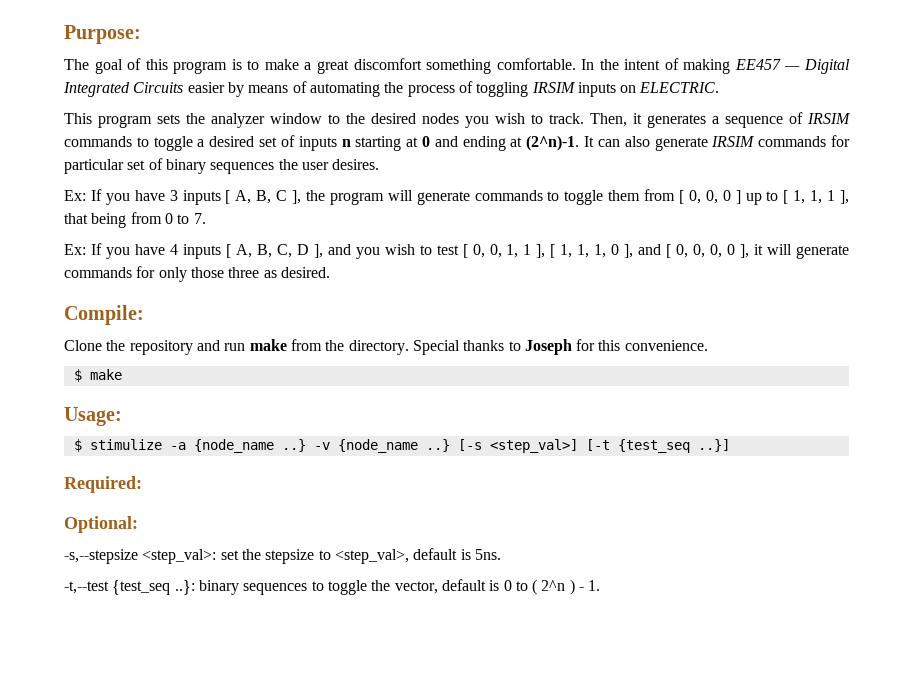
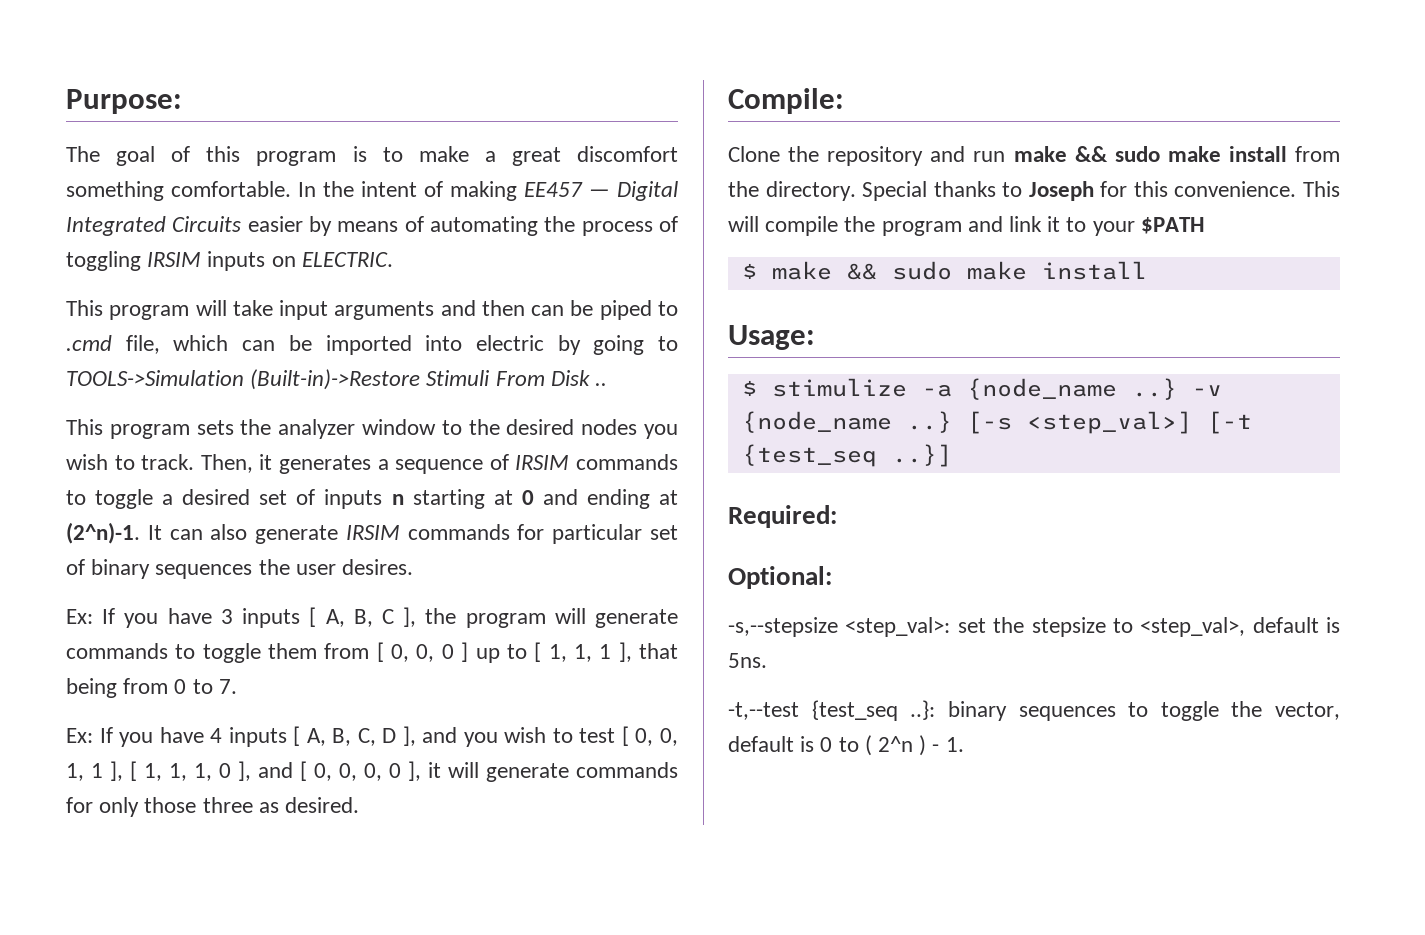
+ This program will take input arguments and then can be piped to .cmd file, which can be imported into electric by going to TOOLS->Simulation (Built-in)->Restore Stimuli From Disk ..
- Clone the repository and run make from the directory.
+ Clone the repository and run make && sudo make install from the directory.
- Special thanks to Joseph for this convenience.
- $ make
+ Special thanks to Joseph for this convenience. This will compile the program and link it to your $PATH
+ $ make && sudo make install

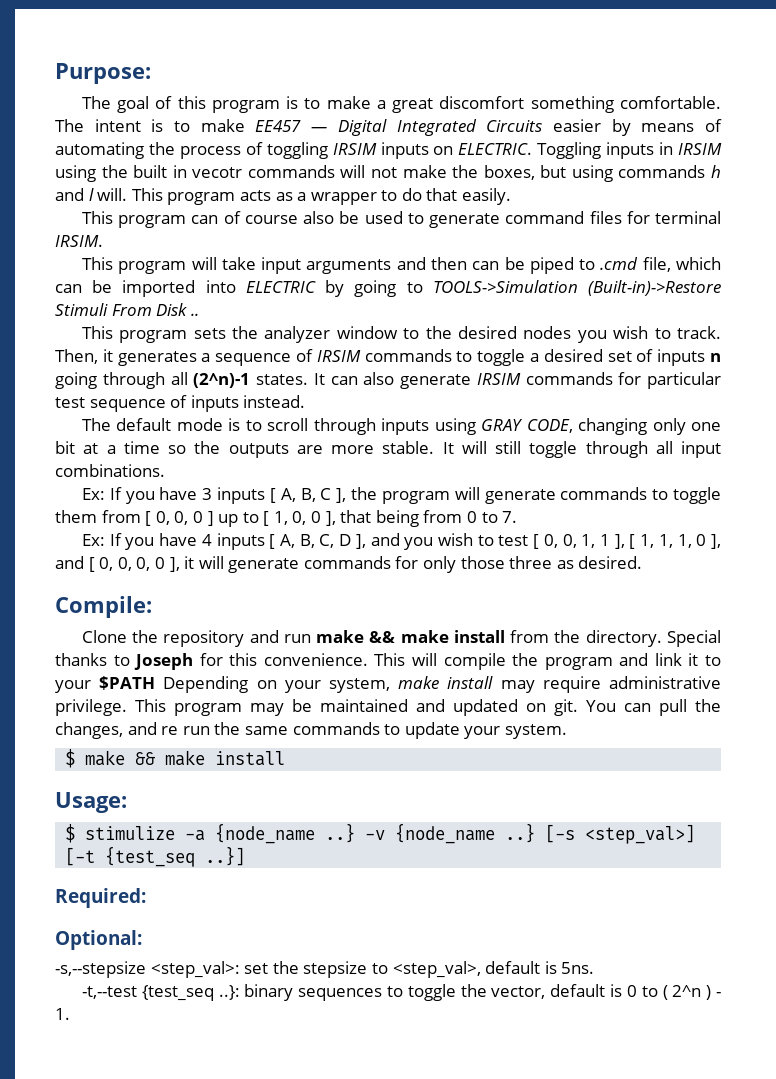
- In the intent of making EE457 — Digital Integrated Circuits easier by means of automating the process of toggling IRSIM inputs on ELECTRIC.
+ The intent is to make EE457 — Digital Integrated Circuits easier by means of automating the process of toggling IRSIM inputs on ELECTRIC. Toggling inputs in IRSIM using the built in vecotr commands will not make the boxes, but using commands h and l will. This program acts as a wrapper to do that easily.
+ This program can of course also be used to generate command files for terminal IRSIM.
- This program will take input arguments and then can be piped to .cmd file, which can be imported into electric by going to TOOLS->Simulation (Built-in)->Restore Stimuli From Disk ..
+ This program will take input arguments and then can be piped to .cmd file, which can be imported into ELECTRIC by going to TOOLS->Simulation (Built-in)->Restore Stimuli From Disk ..
- Then, it generates a sequence of IRSIM commands to toggle a desired set of inputs n starting at 0 and ending at (2^n)-1.
+ Then, it generates a sequence of IRSIM commands to toggle a desired set of inputs n going through all (2^n)-1 states.
- It can also generate IRSIM commands for particular set of binary sequences the user desires.
+ It can also generate IRSIM commands for particular test sequence of inputs instead.
+ The default mode is to scroll through inputs using GRAY CODE, changing only one bit at a time so the outputs are more stable. It will still toggle through all input combinations.
- Ex: If you have 3 inputs [ A, B, C ], the program will generate commands to toggle them from [ 0, 0, 0 ] up to [ 1, 1, 1 ], that being from 0 to 7.
+ Ex: If you have 3 inputs [ A, B, C ], the program will generate commands to toggle them from [ 0, 0, 0 ] up to [ 1, 0, 0 ], that being from 0 to 7.
- Clone the repository and run make && sudo make install from the directory.
+ Clone the repository and run make && make install from the directory.
- This will compile the program and link it to your $PATH
+ This will compile the program and link it to your $PATH Depending on your system, make install may require administrative privilege. This program may be maintained and updated on git. You can pull the changes, and re run the same commands to update your system.
- $ make && sudo make install
+ $ make && make install

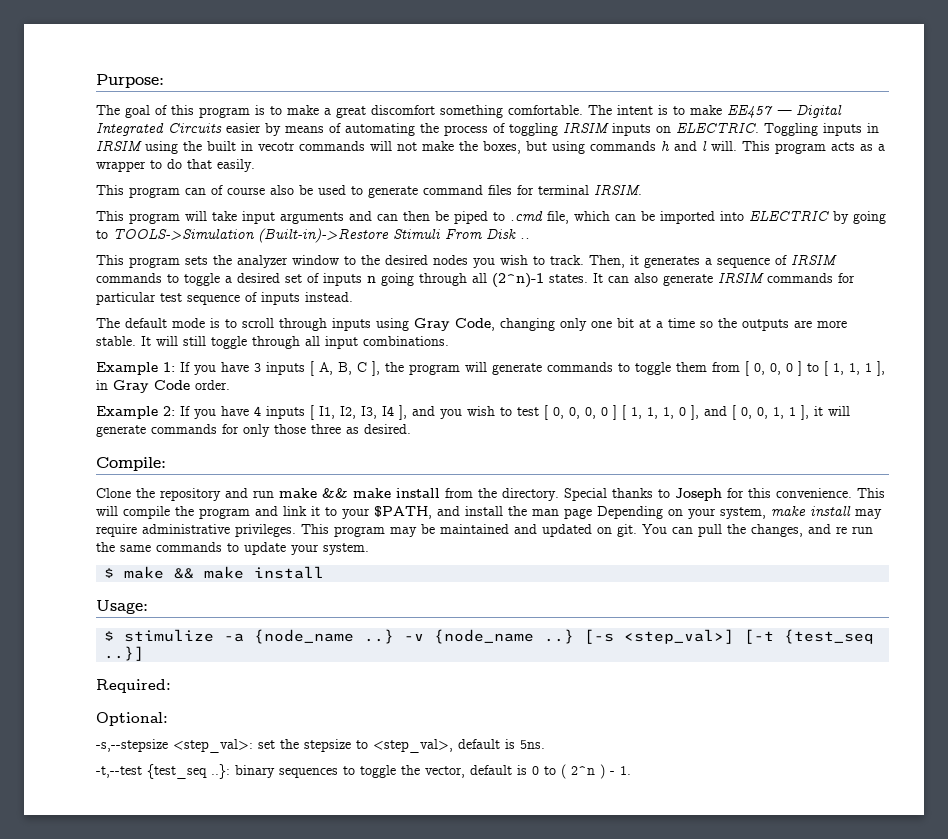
- This program will take input arguments and then can be piped to .cmd file, which can be imported into ELECTRIC by going to TOOLS->Simulation (Built-in)->Restore Stimuli From Disk ..
+ This program will take input arguments and can then be piped to .cmd file, which can be imported into ELECTRIC by going to TOOLS->Simulation (Built-in)->Restore Stimuli From Disk ..
- The default mode is to scroll through inputs using GRAY CODE, changing only one bit at a time so the outputs are more stable.
+ The default mode is to scroll through inputs using Gray Code, changing only one bit at a time so the outputs are more stable.
  It will still toggle through all input combinations.
- Ex:
+ Example 1:
- If you have 3 inputs [ A, B, C ], the program will generate commands to toggle them from [ 0, 0, 0 ] up to [ 1, 0, 0 ], that being from 0 to 7.
- Ex:
+ If you have 3 inputs [ A, B, C ], the program will generate commands to toggle them from [ 0, 0, 0 ] to [ 1, 1, 1 ], in Gray Code order.
+ Example 2:
- If you have 4 inputs [ A, B, C, D ], and you wish to test [ 0, 0, 1, 1 ], [ 1, 1, 1, 0 ], and [ 0, 0, 0, 0 ], it will generate commands for only those three as desired.
+ If you have 4 inputs [ I1, I2, I3, I4 ], and you wish to test [ 0, 0, 0, 0 ] [ 1, 1, 1, 0 ], and [ 0, 0, 1, 1 ], it will generate commands for only those three as desired.
- This will compile the program and link it to your $PATH Depending on your system, make install may require administrative privilege.
+ This will compile the program and link it to your $PATH, and install the man page Depending on your system, make install may require administrative privileges.

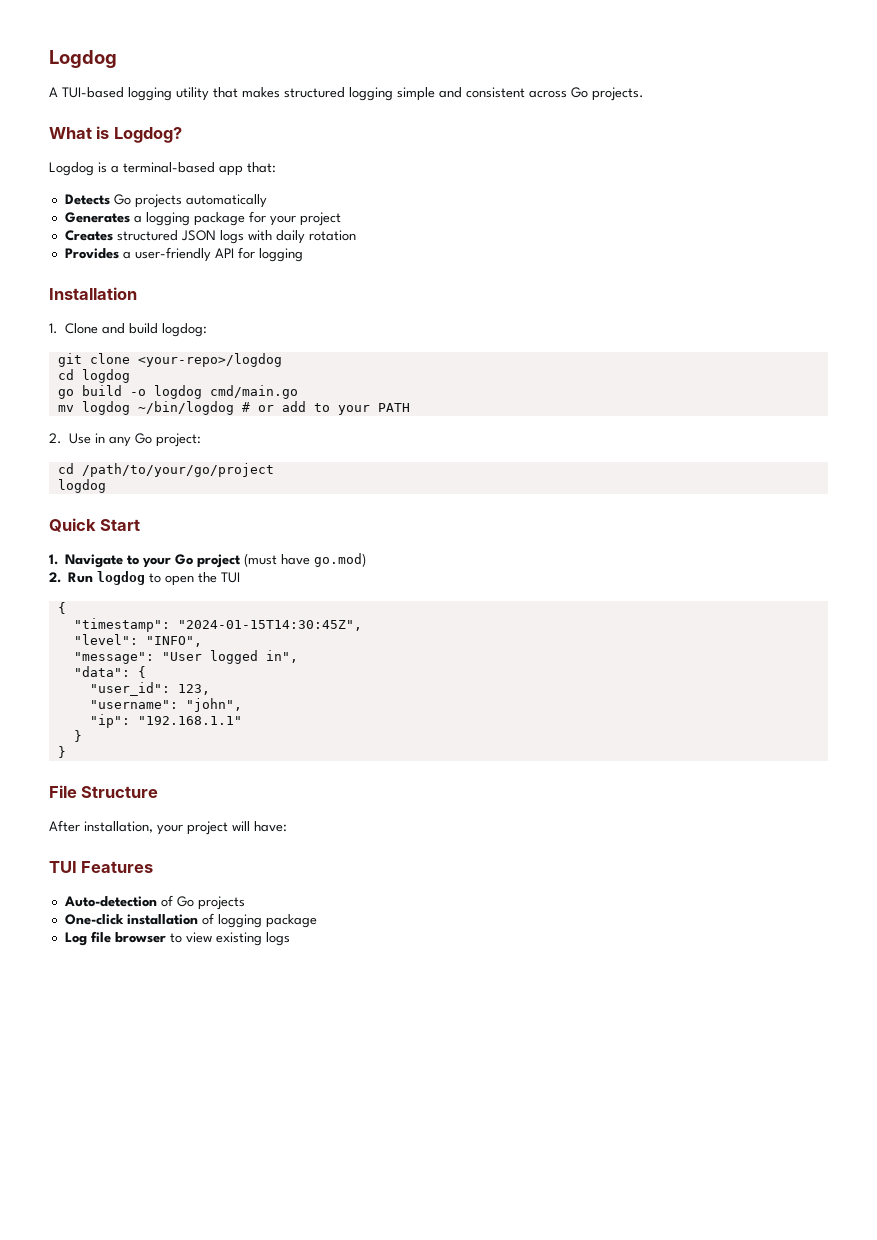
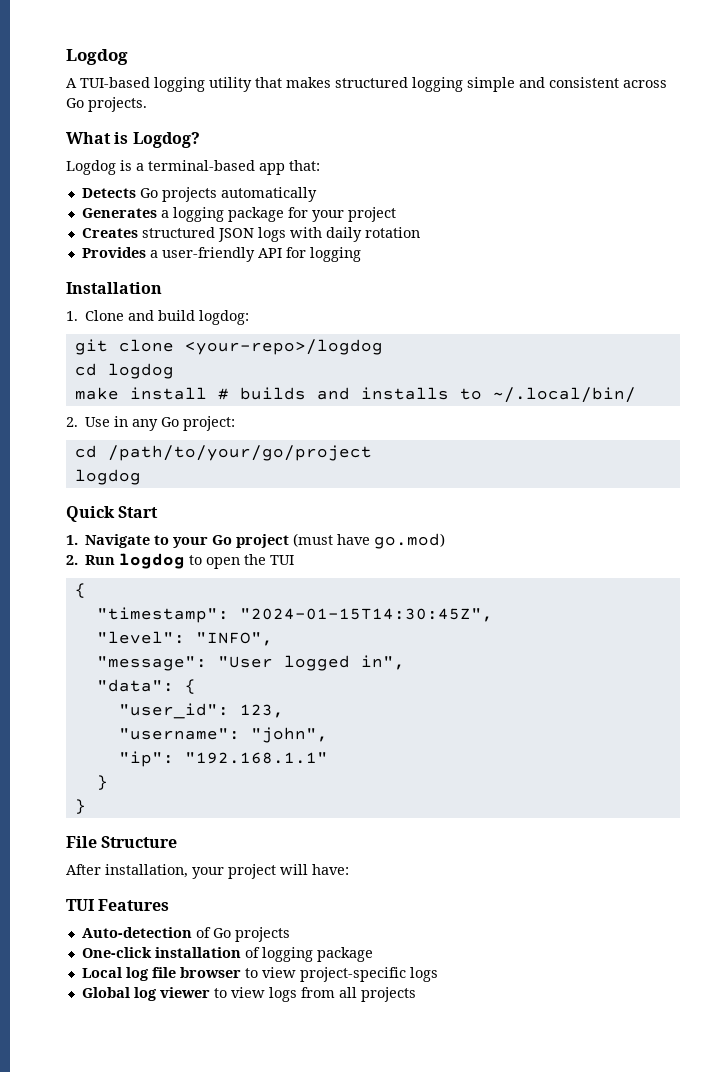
- go build -o logdog cmd/main.go
- mv logdog ~/bin/logdog # or add to your PATH
+ make install # builds and installs to ~/.local/bin/
- Log file browser to view existing logs
+ Local log file browser to view project-specific logs
+ Global log viewer to view logs from all projects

[WHAT YOU SHOULD DO] Keeping every character as it is, restate the lines above that run from the line with "arguments and can" through the line with "- If you have 4", both included, and nothing else.

[TASK RESULT]
+ This program will take input arguments and can then be piped to .cmd file, which can be imported into ELECTRIC by going to TOOLS->Simulation (Built-in)->Restore Stimuli From Disk ..
- The default mode is to scroll through inputs using GRAY CODE, changing only one bit at a time so the outputs are more stable.
+ The default mode is to scroll through inputs using Gray Code, changing only one bit at a time so the outputs are more stable.
  It will still toggle through all input combinations.
- Ex:
+ Example 1:
- If you have 3 inputs [ A, B, C ], the program will generate commands to toggle them from [ 0, 0, 0 ] up to [ 1, 0, 0 ], that being from 0 to 7.
- Ex:
+ If you have 3 inputs [ A, B, C ], the program will generate commands to toggle them from [ 0, 0, 0 ] to [ 1, 1, 1 ], in Gray Code order.
+ Example 2:
- If you have 4 inputs [ A, B, C, D ], and you wish to test [ 0, 0, 1, 1 ], [ 1, 1, 1, 0 ], and [ 0, 0, 0, 0 ], it will generate commands for only those three as desired.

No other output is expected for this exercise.